» Work instructions: Would you please copy every line below that includes the string "sans"?

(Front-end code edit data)

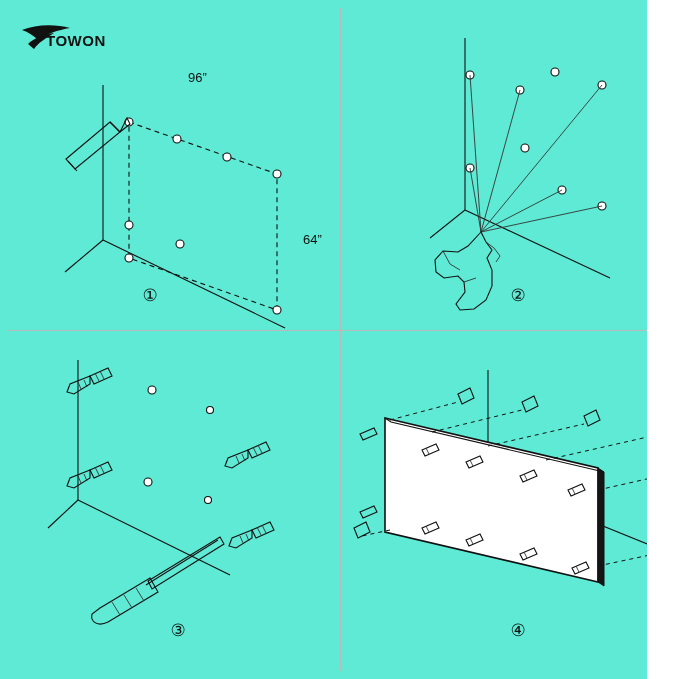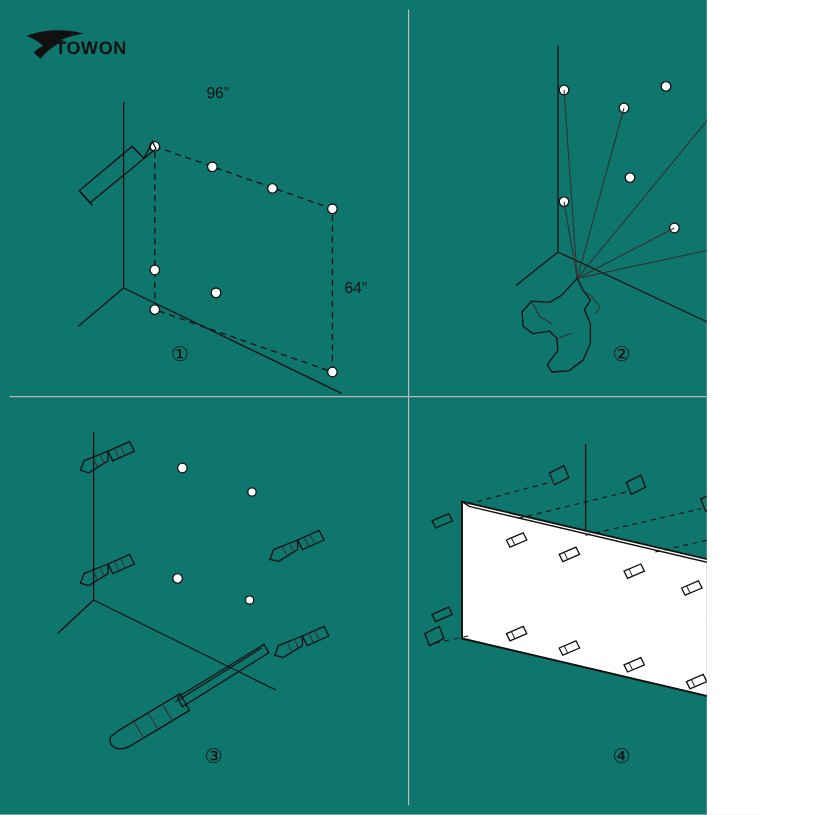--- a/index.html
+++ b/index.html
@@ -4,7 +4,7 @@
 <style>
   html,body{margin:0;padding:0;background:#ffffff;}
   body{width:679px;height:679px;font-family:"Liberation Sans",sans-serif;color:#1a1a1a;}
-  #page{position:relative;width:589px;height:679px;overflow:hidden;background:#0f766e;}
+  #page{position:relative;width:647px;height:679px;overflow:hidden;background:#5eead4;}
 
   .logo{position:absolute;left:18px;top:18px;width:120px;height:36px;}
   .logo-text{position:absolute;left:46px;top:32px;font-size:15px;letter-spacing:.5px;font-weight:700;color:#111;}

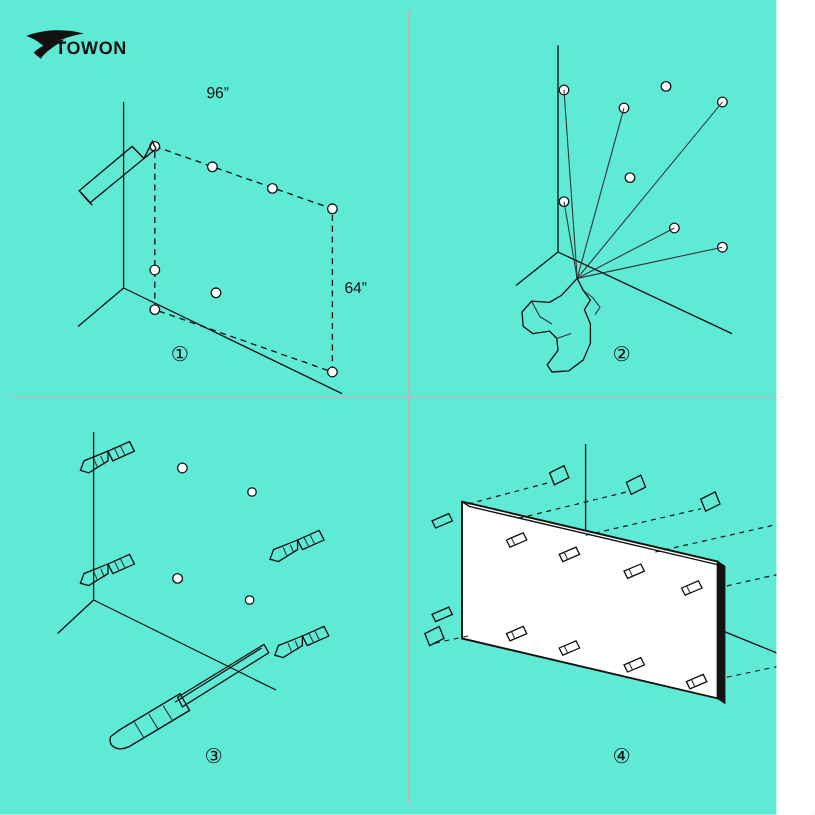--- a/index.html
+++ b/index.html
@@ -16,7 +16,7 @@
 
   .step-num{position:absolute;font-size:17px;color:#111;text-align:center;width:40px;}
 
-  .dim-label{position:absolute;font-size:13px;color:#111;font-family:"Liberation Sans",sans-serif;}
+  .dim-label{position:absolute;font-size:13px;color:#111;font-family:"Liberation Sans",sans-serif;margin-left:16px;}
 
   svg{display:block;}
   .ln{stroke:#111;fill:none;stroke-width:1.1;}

==

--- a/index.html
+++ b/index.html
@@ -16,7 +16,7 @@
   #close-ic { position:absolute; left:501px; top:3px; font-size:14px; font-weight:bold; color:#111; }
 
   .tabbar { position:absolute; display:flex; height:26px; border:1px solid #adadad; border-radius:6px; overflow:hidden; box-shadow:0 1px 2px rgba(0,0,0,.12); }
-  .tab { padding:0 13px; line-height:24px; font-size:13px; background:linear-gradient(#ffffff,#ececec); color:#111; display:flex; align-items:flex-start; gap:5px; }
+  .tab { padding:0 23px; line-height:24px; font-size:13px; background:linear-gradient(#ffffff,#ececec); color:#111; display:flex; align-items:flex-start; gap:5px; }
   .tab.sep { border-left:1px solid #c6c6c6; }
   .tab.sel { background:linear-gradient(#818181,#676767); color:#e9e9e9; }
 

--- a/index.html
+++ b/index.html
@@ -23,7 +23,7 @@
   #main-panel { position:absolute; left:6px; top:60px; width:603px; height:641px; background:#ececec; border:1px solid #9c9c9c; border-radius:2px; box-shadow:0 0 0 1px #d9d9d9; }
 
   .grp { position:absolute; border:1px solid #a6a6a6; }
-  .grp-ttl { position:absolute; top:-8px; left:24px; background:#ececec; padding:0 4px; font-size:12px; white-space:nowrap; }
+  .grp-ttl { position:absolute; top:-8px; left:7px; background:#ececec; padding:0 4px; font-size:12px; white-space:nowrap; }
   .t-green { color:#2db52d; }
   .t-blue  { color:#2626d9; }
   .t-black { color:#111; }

» Response below:
   body{width:679px;height:679px;font-family:"Liberation Sans",sans-serif;color:#1a1a1a;}
-  .dim-label{position:absolute;font-size:13px;color:#111;font-family:"Liberation Sans",sans-serif;}
+  .dim-label{position:absolute;font-size:13px;color:#111;font-family:"Liberation Sans",sans-serif;margin-left:16px;}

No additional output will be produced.